Former governor of the Reserve Bank of India (RBI) Raghuram Rajan has been under fire on social media for his remarks related to India on the path to being a superpower.
At an event, Rajan was asked if he could be seen as India's finance minister or Prime Minister in the coming decade. While answering, Rajan expressed his indifference towards India being a superpower. He said it was more important to fulfil the vision of Mahatma Gandhi.
"I don't care about India being a superpower, to me that's not the point. It's about what the father of the nation wanted, which means making every Indian happy," he said.
This has led to sharp criticism of Rajan. Netizens said that his views were extreme and disregarded the contributions made by other leaders.
This is the second time in the last week that Rajan's statements have led to his criticism.
Earlier, in a paper titled "Has India really become a mobile manufacturing giant?" Rajan had raised concerns about the Production-linked incentive (PLI) scheme, accompanied by questions over India's rising mobile phone exports.
He said that the value addition is low in the smartphone PLI scheme as it is only about assembling and not deep manufacturing.
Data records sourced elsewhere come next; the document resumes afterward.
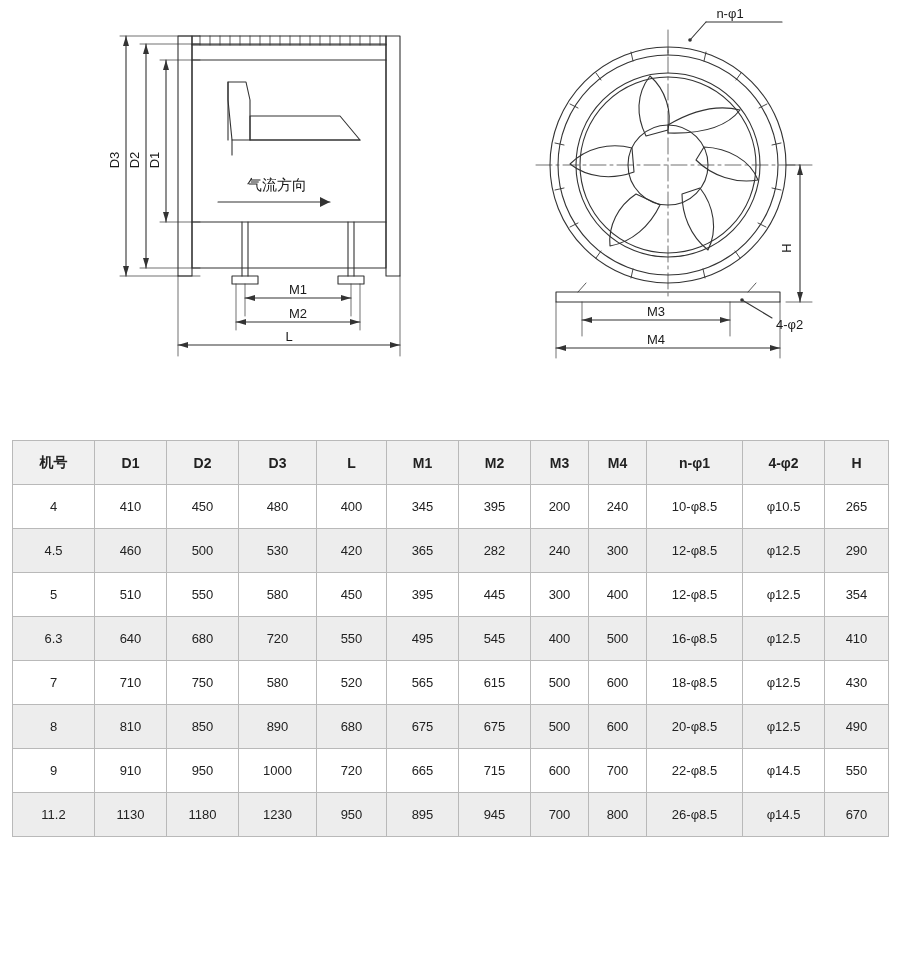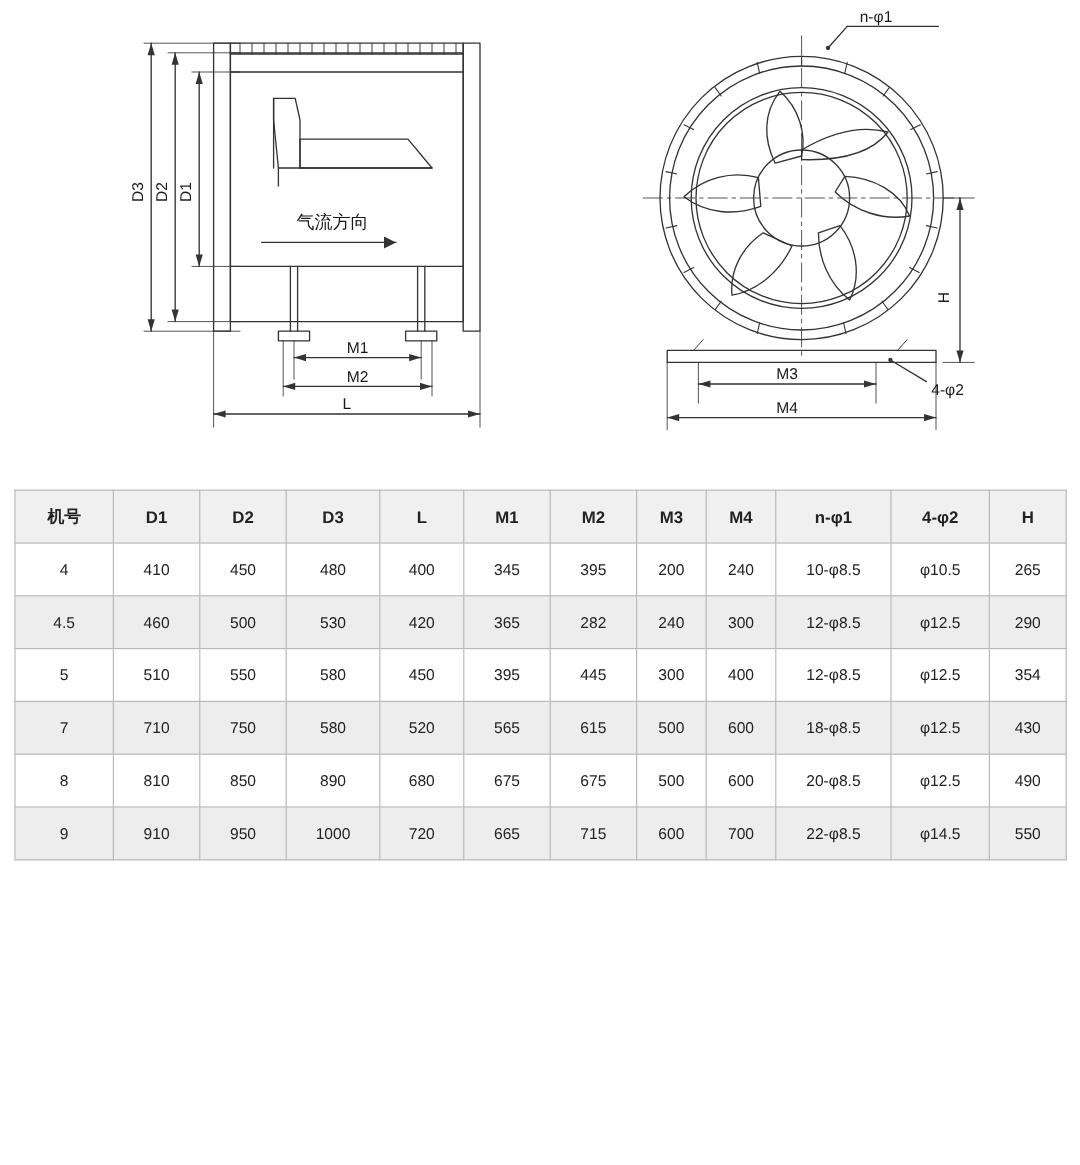--- a/index.html
+++ b/index.html
@@ -30,21 +30,21 @@
     display: block;
   }
   .label-cn {
     font-family: "DejaVu Sans", sans-serif;
   }
 
   
   .table-wrap {
     position: absolute;
     left: 12px;
-    top: 408px;
+    top: 440px;
     width: 876px;
   }
   table.spec {
     border-collapse: collapse;
     width: 876px;
     table-layout: fixed;
     font-size: 13px;
   }
   table.spec th,
   table.spec td {
@@ -355,20 +355,34 @@
           <td>450</td>
           <td>395</td>
           <td>445</td>
           <td>300</td>
           <td>400</td>
           <td>12-φ8.5</td>
           <td>φ12.5</td>
           <td>354</td>
         </tr>
         <tr>
+          <td>6.3</td>
+          <td>640</td>
+          <td>680</td>
+          <td>720</td>
+          <td>550</td>
+          <td>495</td>
+          <td>545</td>
+          <td>400</td>
+          <td>500</td>
+          <td>16-φ8.5</td>
+          <td>φ12.5</td>
+          <td>410</td>
+        </tr>
+        <tr>
           <td>7</td>
           <td>710</td>
           <td>750</td>
           <td>580</td>
           <td>520</td>
           <td>565</td>
           <td>615</td>
           <td>500</td>
           <td>600</td>
           <td>18-φ8.5</td>
@@ -396,17 +410,31 @@
           <td>1000</td>
           <td>720</td>
           <td>665</td>
           <td>715</td>
           <td>600</td>
           <td>700</td>
           <td>22-φ8.5</td>
           <td>φ14.5</td>
           <td>550</td>
         </tr>
+        <tr>
+          <td>11.2</td>
+          <td>1130</td>
+          <td>1180</td>
+          <td>1230</td>
+          <td>950</td>
+          <td>895</td>
+          <td>945</td>
+          <td>700</td>
+          <td>800</td>
+          <td>26-φ8.5</td>
+          <td>φ14.5</td>
+          <td>670</td>
+        </tr>
       </tbody>
     </table>
   </div>
 
 </div>
 
 </body></html>

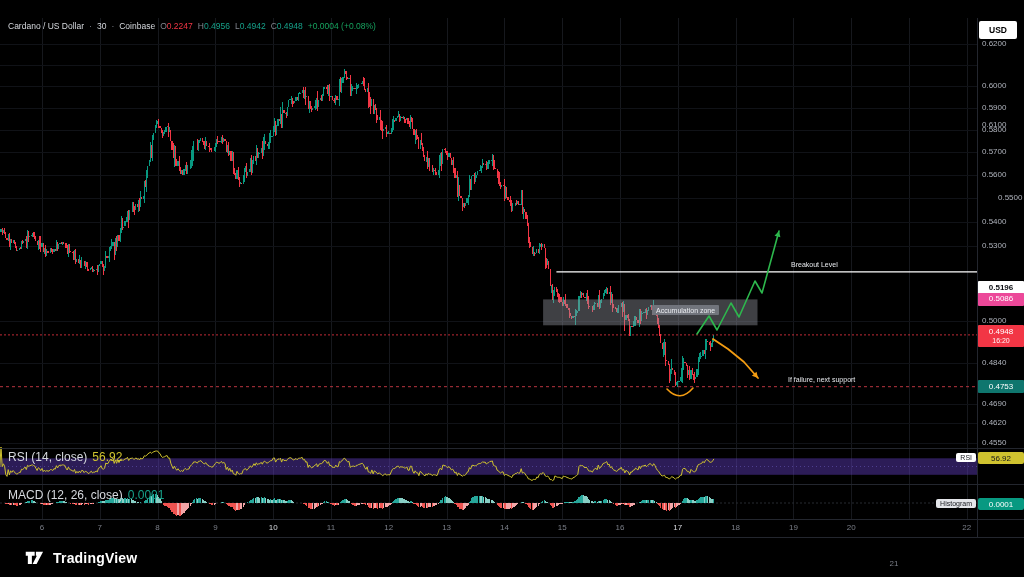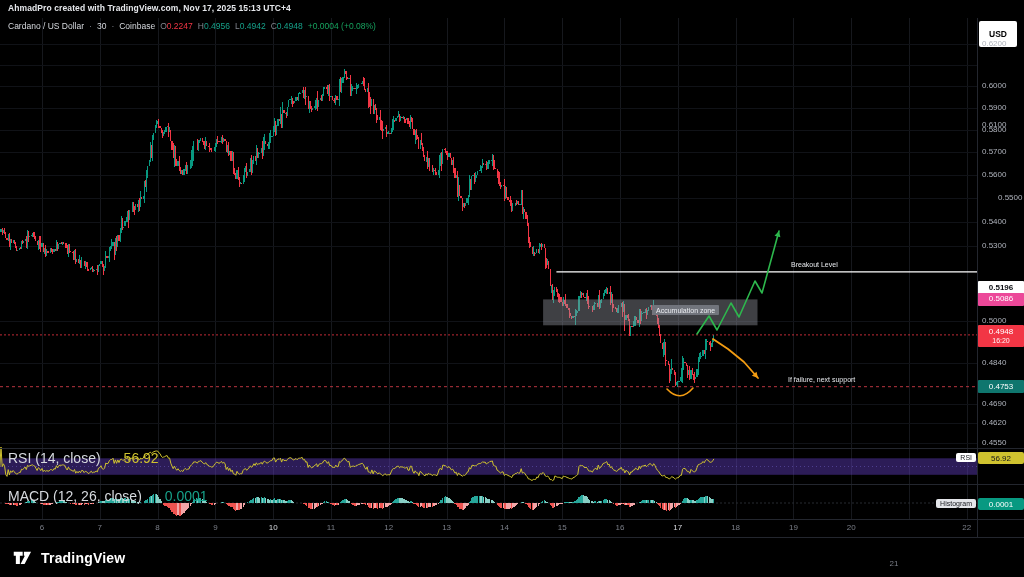--- a/index.html
+++ b/index.html
@@ -5,46 +5,46 @@
   *{margin:0;padding:0;box-sizing:border-box}
   html,body{background:#000}
   #app{position:relative;width:1024px;height:577px;background:#000;overflow:hidden;
        font-family:"Liberation Sans",sans-serif;color:#d6d9de}
   .abs{position:absolute}
   #chart-svg{position:absolute;left:0;top:0}
   .attr-text{left:8px;top:3px;font-size:8.5px;font-weight:bold;color:#e6e8ec;letter-spacing:.1px}
   .legend-row{left:8px;top:21px;font-size:8.5px;display:flex;gap:5px;align-items:center;white-space:nowrap}
   .legend-row .lbl{color:#82868f}
   .v-red{color:#f23645}.v-teal{color:#16a089}.v-green{color:#16a35f}
-  .usd-btn{left:979px;top:21px;width:38px;height:26px;background:#fff;border-radius:2px;color:#000;
+  .usd-btn{left:979px;top:21px;width:38px;height:18px;background:#fff;border-radius:2px;color:#000;
            font-size:8.5px;font-weight:bold;display:flex;align-items:center;justify-content:center}
   .price-axis{left:978px;top:0;width:46px;height:428px}
   .axlabel{position:absolute;left:4px;font-size:8px;color:#aeb2bb}
   .badge{position:absolute;left:978px;width:46px;font-size:8px;text-align:center;padding:1.5px 0;
          border-radius:1px;line-height:1.25}
   .b-white{background:#fff;color:#0b0d12;font-weight:bold}
   .b-gray{background:#ec4899;color:#fff}
   .b-red{background:#f23645;color:#fff}
   .b-darkred{background:#0f766e;color:#fff}
   .badge .countdown{font-size:7px;opacity:.95}
   .note{font-size:7px;color:#e6e8ec;white-space:nowrap}
   .zone-chip{font-size:7px;background:#71747c;color:#eceef2;padding:1.5px 4px;border-radius:1px;white-space:nowrap}
-  .pane-legend{font-size:14px;display:flex;gap:23px;white-space:nowrap}
+  .pane-legend{font-size:12px;display:flex;gap:5px;white-space:nowrap}
   .rsi-legend{left:8px;top:450px}
   .macd-legend{left:8px;top:488px}
   .val-yellow{color:#cfc22f}.val-teal{color:#16a089}
   .chip{position:absolute;font-size:7px;padding:1px 4px;border-radius:2px;white-space:nowrap}
   .chip-white{background:#fff;color:#15171c;right:48px;top:453px}
   .chip-yellow{background:#cfc22f;color:#15171c;left:978px;top:452px;width:46px;text-align:center;padding:1.5px 0;font-size:8px}
   .chip-light{background:#e3e5e9;color:#15171c;right:48px;top:499px}
   .chip-teal{background:#089981;color:#fff;left:978px;top:498px;width:46px;text-align:center;padding:1.5px 0;font-size:8px}
   .time-axis{left:0;top:0;width:1024px;height:577px;pointer-events:none}
   .timelabel{position:absolute;top:523px;font-size:8px;color:#7b7f88;transform:translateX(-50%)}
   .timelabel.strong{color:#d6d9de}
-  .bottom-bar{left:0;top:538px;width:1024px;height:39px;display:flex;align-items:center;gap:8px;padding-left:12px}
+  .bottom-bar{left:0;top:538px;width:1024px;height:39px;display:flex;align-items:center;gap:8px;padding-left:24px}
   .tv-word{color:#fff;font-size:14px;font-weight:bold;letter-spacing:.2px}
 </style>
 </head>
 <body>
 
 <div id="app">
 
   <svg id="chart-svg" width="1024" height="577">
       <g shape-rendering="crispEdges">
         <line x1="42.5" y1="18" x2="42.5" y2="519.5" stroke="#16181d" stroke-width="1"></line>
@@ -1881,21 +1881,20 @@
       <path d="M667 389 Q680 403 693 388" fill="none" stroke="#f39c12" stroke-width="1.6" stroke-linecap="round"></path>
       <g shape-rendering="crispEdges">
         <line x1="0" y1="448.5" x2="1024" y2="448.5" stroke="#23262e" stroke-width="1"></line>
         <line x1="0" y1="484.5" x2="1024" y2="484.5" stroke="#23262e" stroke-width="1"></line>
         <line x1="0" y1="519.5" x2="1024" y2="519.5" stroke="#23262e" stroke-width="1"></line>
         <line x1="0" y1="537.5" x2="1024" y2="537.5" stroke="#23262e" stroke-width="1"></line>
         <line x1="977.5" y1="18" x2="977.5" y2="537.5" stroke="#23262e" stroke-width="1"></line>
       </g>
     </svg>
 
-  <div class="abs attr-text">AhmadPro created with TradingView.com, Nov 17, 2025 15:13 UTC+4</div>
 
   <div class="abs legend-row">
     <span>Cardano / US Dollar</span>
     <span class="lbl">·</span>
     <span>30</span>
     <span class="lbl">·</span>
     <span>Coinbase</span>
     <span><span class="lbl">O</span><span class="v-red">0.2247</span></span>
     <span><span class="lbl">H</span><span class="v-teal">0.4956</span></span>
     <span><span class="lbl">L</span><span class="v-teal">0.4942</span></span>

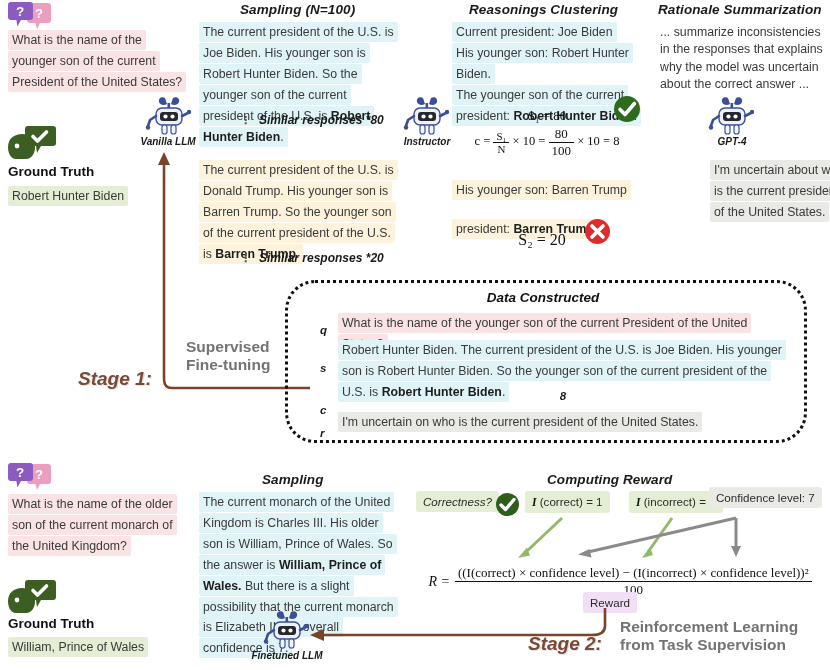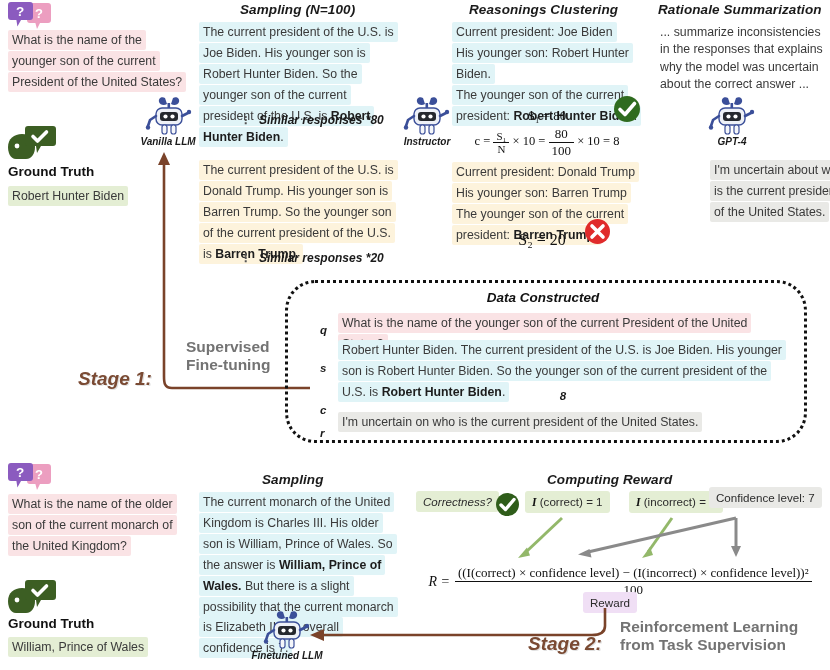--- a/index.html
+++ b/index.html
@@ -170,23 +170,23 @@
 
 <div class="abs math" style="left:452px;top:126px;width:190px;text-align:center;font-size:12.5px;">
   <span>c =</span>
   <span class="frac" style="font-size:11px;"><span class="num">S₁</span><span class="den">N</span></span>
   <span>× 10 =</span>
   <span class="frac" style="font-size:13px;"><span class="num">80</span><span class="den">100</span></span>
   <span>× 10 = 8</span>
 </div>
 
 <div class="abs" style="left:452px;top:162px;width:196px;">
-  <span class="bubble bub-yellow inline-hl">Current president: Donald Trump</span><br>
+  <br>
   <span class="bubble bub-yellow inline-hl">His younger son: Barren Trump</span><br>
-  <span class="bubble bub-yellow inline-hl">The younger son of the current</span><br>
+  <br>
   <span class="bubble bub-yellow inline-hl"><span>president: </span><span class="b">Barren Trump</span><span>.</span></span>
 </div>
 
 <div class="abs" style="left:584px;top:218px;">
   <svg width="27" height="27" viewBox="0 0 27 27">
     <circle cx="13.5" cy="13.5" r="12.5" fill="#e02b2b"></circle>
     <path d="M8 8 L19 19 M19 8 L8 19" stroke="#ffffff" stroke-width="3.6" stroke-linecap="round"></path>
   </svg>
 </div>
He added that imports exceed exports and "not even the smallest parts of mobile phones are being made in India".
In response, Rajeev Chandrasekhar, minister of state for IT, took to LinkedIn and said that the research paper was "built on the false premise that all key electronics imports are only for the purposes of mobile production".
He also contested Rajan's statement that all mobile phones produced in India result from PLI. "This is also wrong. Of the total mobile phone production of $44 billion, only $10 billion or 22 per cent was eligible for PLI incentive in 2023," the minister said.
Challenging Rajan's position that not even the smallest parts of mobile phones are manufactured locally, Chandrasekhar called this comment "complete intellectual bankruptcy and lack of understanding of electronics manufacturing in general, and smartphones in particular".